This repo is associated with the work:
http://dx.doi.org/10.1007/s42001-023-00239-2
'Network toxicity analysis: an information-theoretic approach to studying the social dynamics of online toxicity'
Authors: Rupert Kiddle, Petter Tornberg, Damian Trilling.
This repository contains example code for the analysis of network toxicity in social media data. It requires the use of the Perspective API (https://www.perspectiveapi.com/) for toxicity classification.

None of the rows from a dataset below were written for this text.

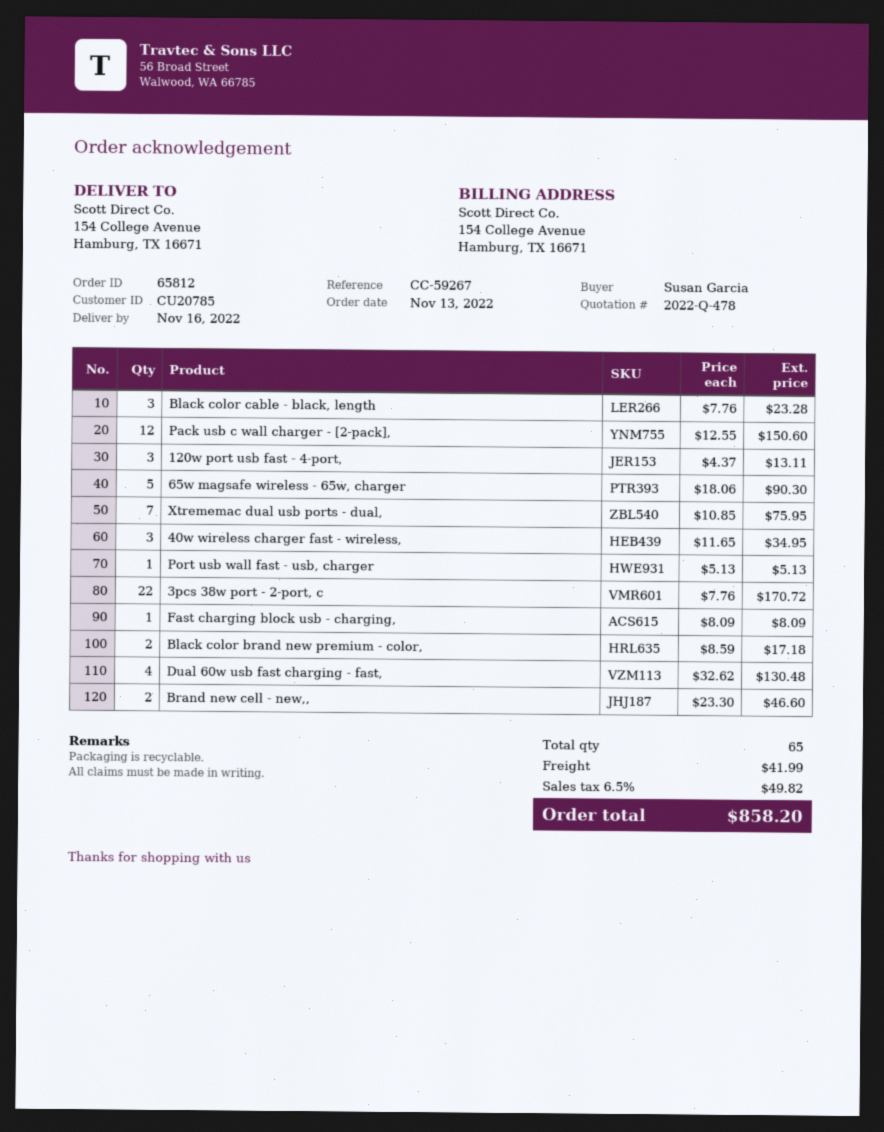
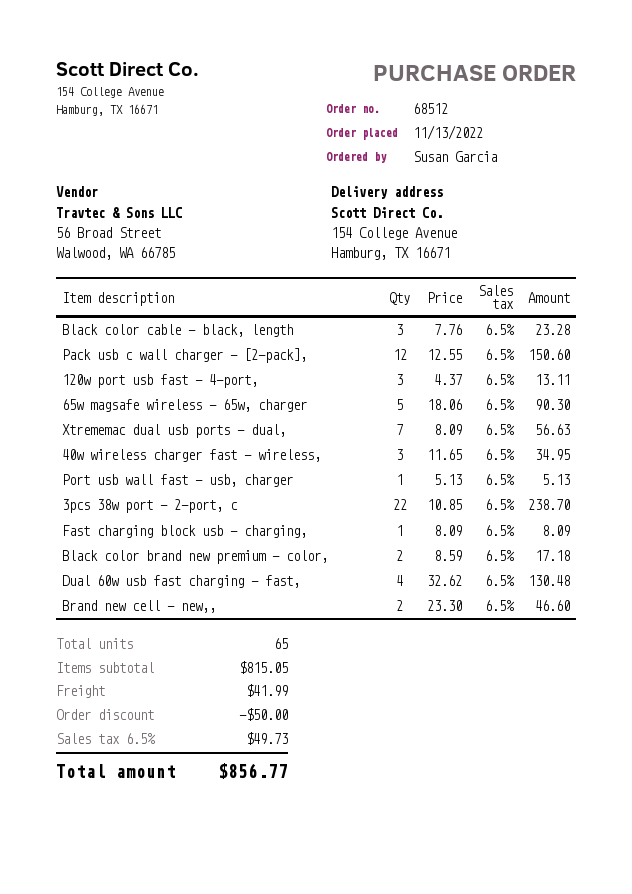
order number: 65812 -> 68512
Xtrememac dual usb ports - dual,: 7 x 10.85 = 75.95 -> 7 x 8.09 = 56.63
3pcs 38w port - 2-port, c: 22 x 7.76 = 170.72 -> 22 x 10.85 = 238.70
discount: none -> 50.00
tax: 6.5% = 49.82 -> 6.5% = 49.73
total: 858.20 -> 856.77

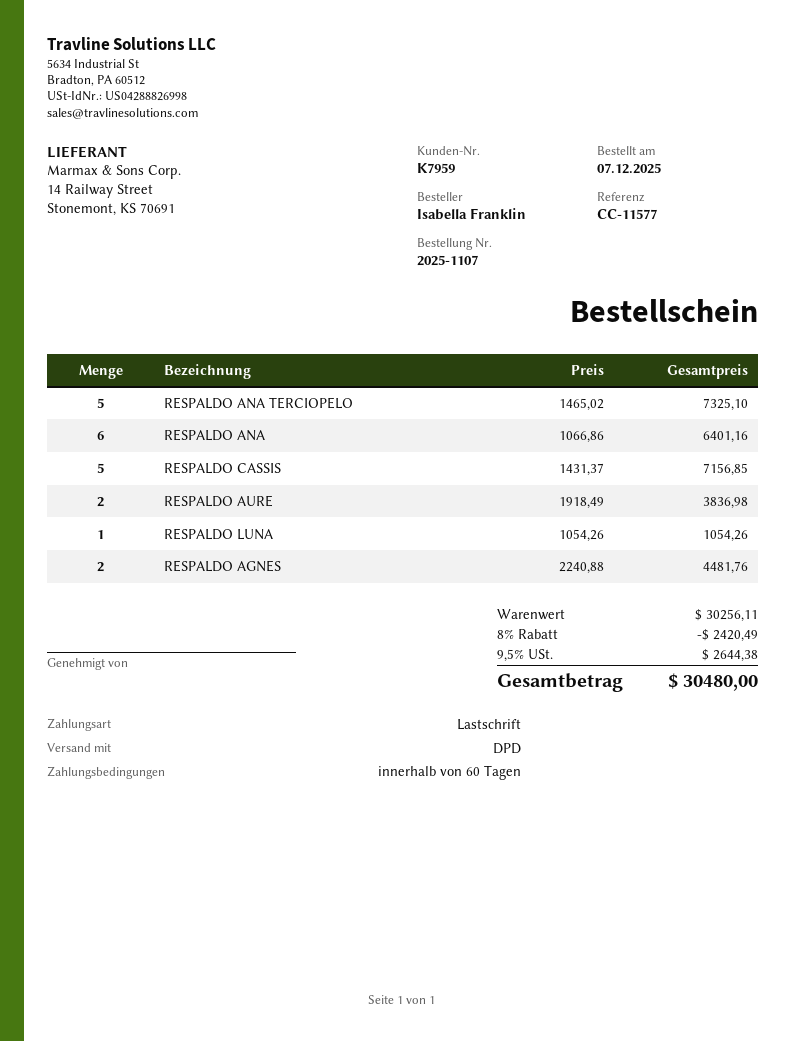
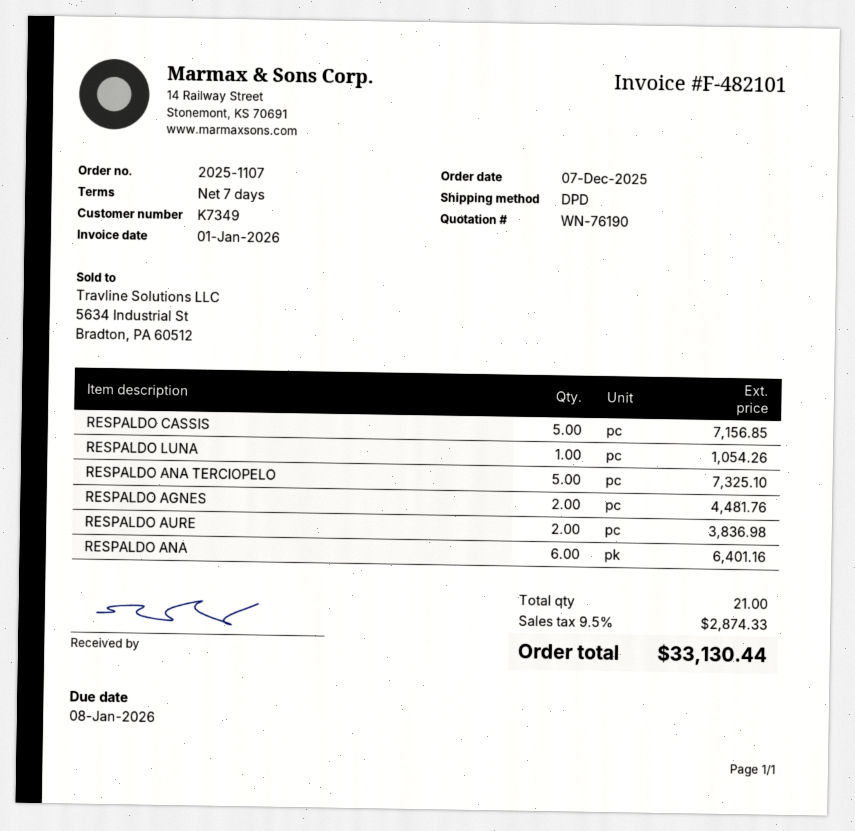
payment terms: 60 days -> 7 days
customer number: K7959 -> K7349
discount: 8% = 2420.49 -> none
tax: 9.5% = 2644.38 -> 9.5% = 2874.33
total: 30480.00 -> 33130.44

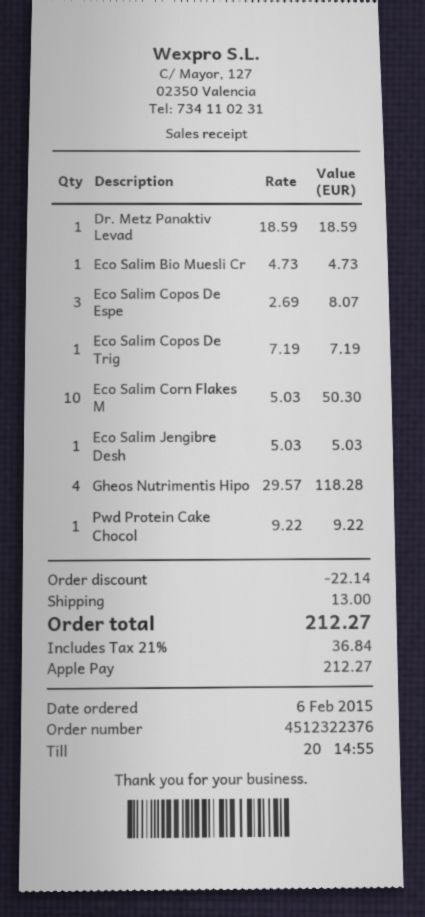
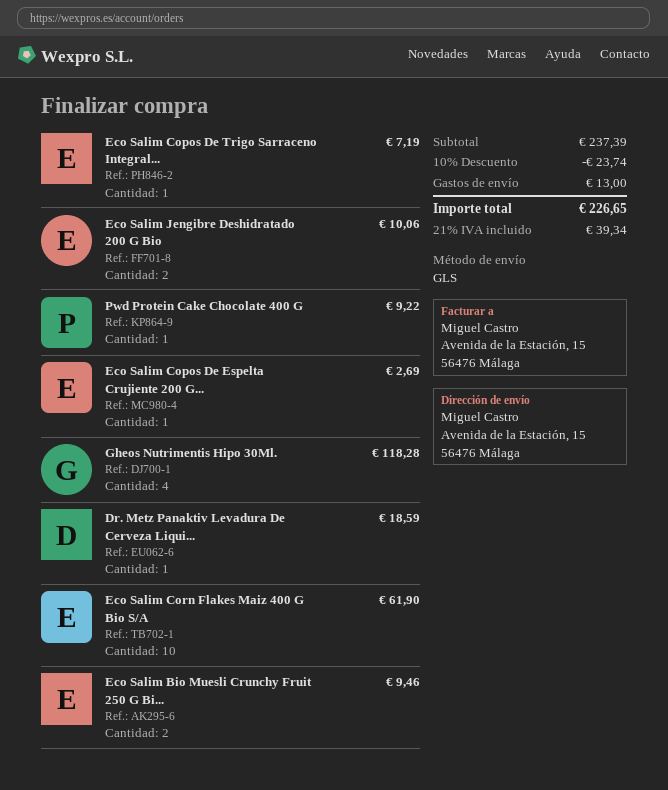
Eco Salim Bio Muesli Cr: 1 for 4.73 -> 2 for 9.46
Eco Salim Copos De Espe: 3 for 8.07 -> 1 for 2.69
Eco Salim Corn Flakes M: 10 for 50.30 -> 10 for 61.90
Eco Salim Jengibre Desh: 1 for 5.03 -> 2 for 10.06
discount: 22.14 -> 23.74
tax: 21% = 36.84 -> 21% = 39.34
total: 212.27 -> 226.65

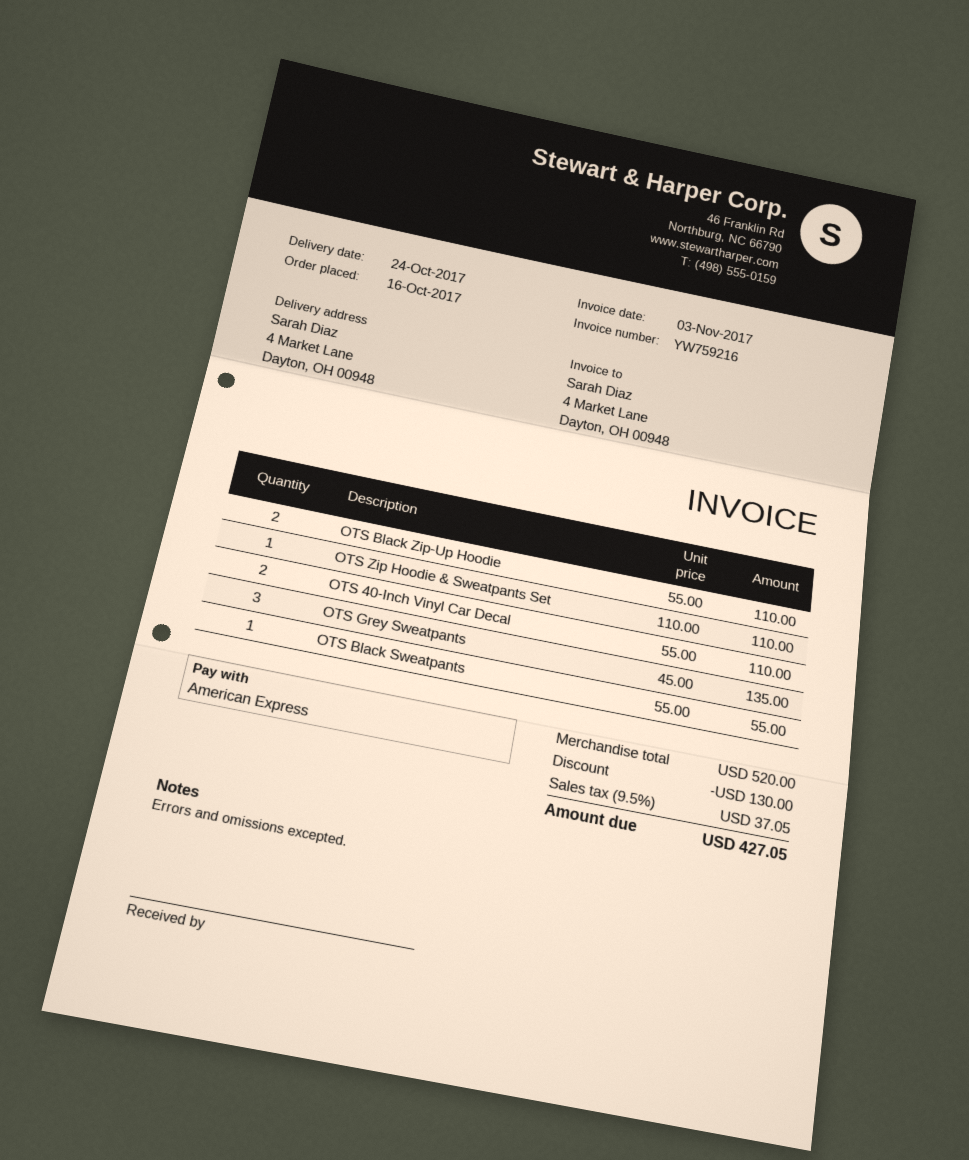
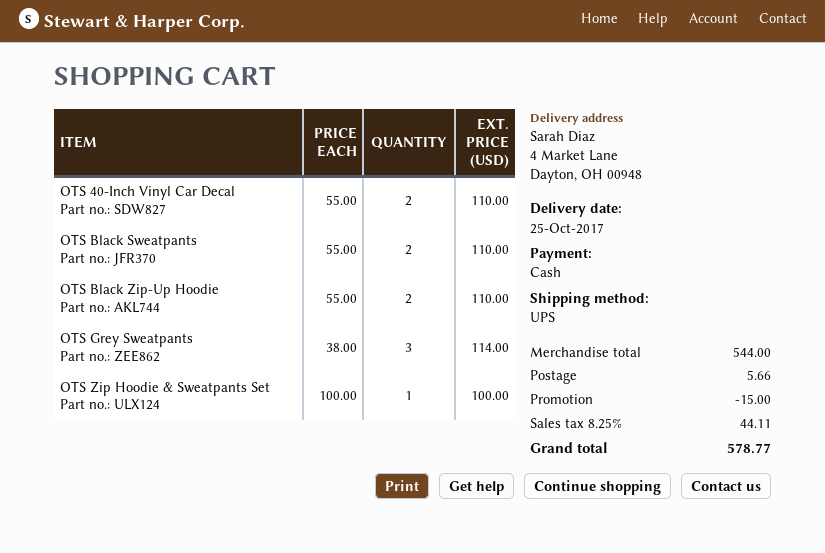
delivery date: 2017-10-24 -> 2017-10-25
payment method: American Express -> cash
OTS Zip Hoodie & Sweatpants Set: 1 x 110.00 = 110.00 -> 1 x 100.00 = 100.00
OTS Grey Sweatpants: 3 x 45.00 = 135.00 -> 3 x 38.00 = 114.00
OTS Black Sweatpants: 1 x 55.00 = 55.00 -> 2 x 55.00 = 110.00
subtotal: 520.00 -> 544.00
discount: 130.00 -> 15.00
shipping: none -> 5.66
tax: 9.5% = 37.05 -> 8.25% = 44.11
total: 427.05 -> 578.77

It requires the use of the IDTxl package for multivariate transfer entropy estimation (https://github.com/pwollstadt/IDTxl).
WORKFLOW:
-
1_prep.ipynb: takes messaging data (.csv) and removes duplicates, returning unique messages in a .csv file for classification. -
2_classify.py: takes messages (.csv) and queries the Perspective API (key required) in order to classify the toxicity of each; returns a JSON file of results. -
3_merge.ipynb: takes the JSON file returned above; returns a .csv file with timeseries data and toxicity scores combined; provides additional filtering options. -
4_resample.py: takes the combined data from above and applies a source-level resampling strategy (suitable for the analysis of Chats/Channels on Telegram, see associated paper for full details) to achieve an equal sampling rate; returns resampled data. -
5_estimate.py: takes the resampled toxicity data from the previous step and iteratively calculates multivariate transfer entropy using a sliding window technique; returns .pkl files containing all results as well as identification features to reconcile edges with sources in the next step; provides configuration options for IDTxl package. -
6_extract.ipynb: takes the files produced in the previous two steps and restructures the data into an adjacency matrix format suitable for network analysis; returns a numpy array.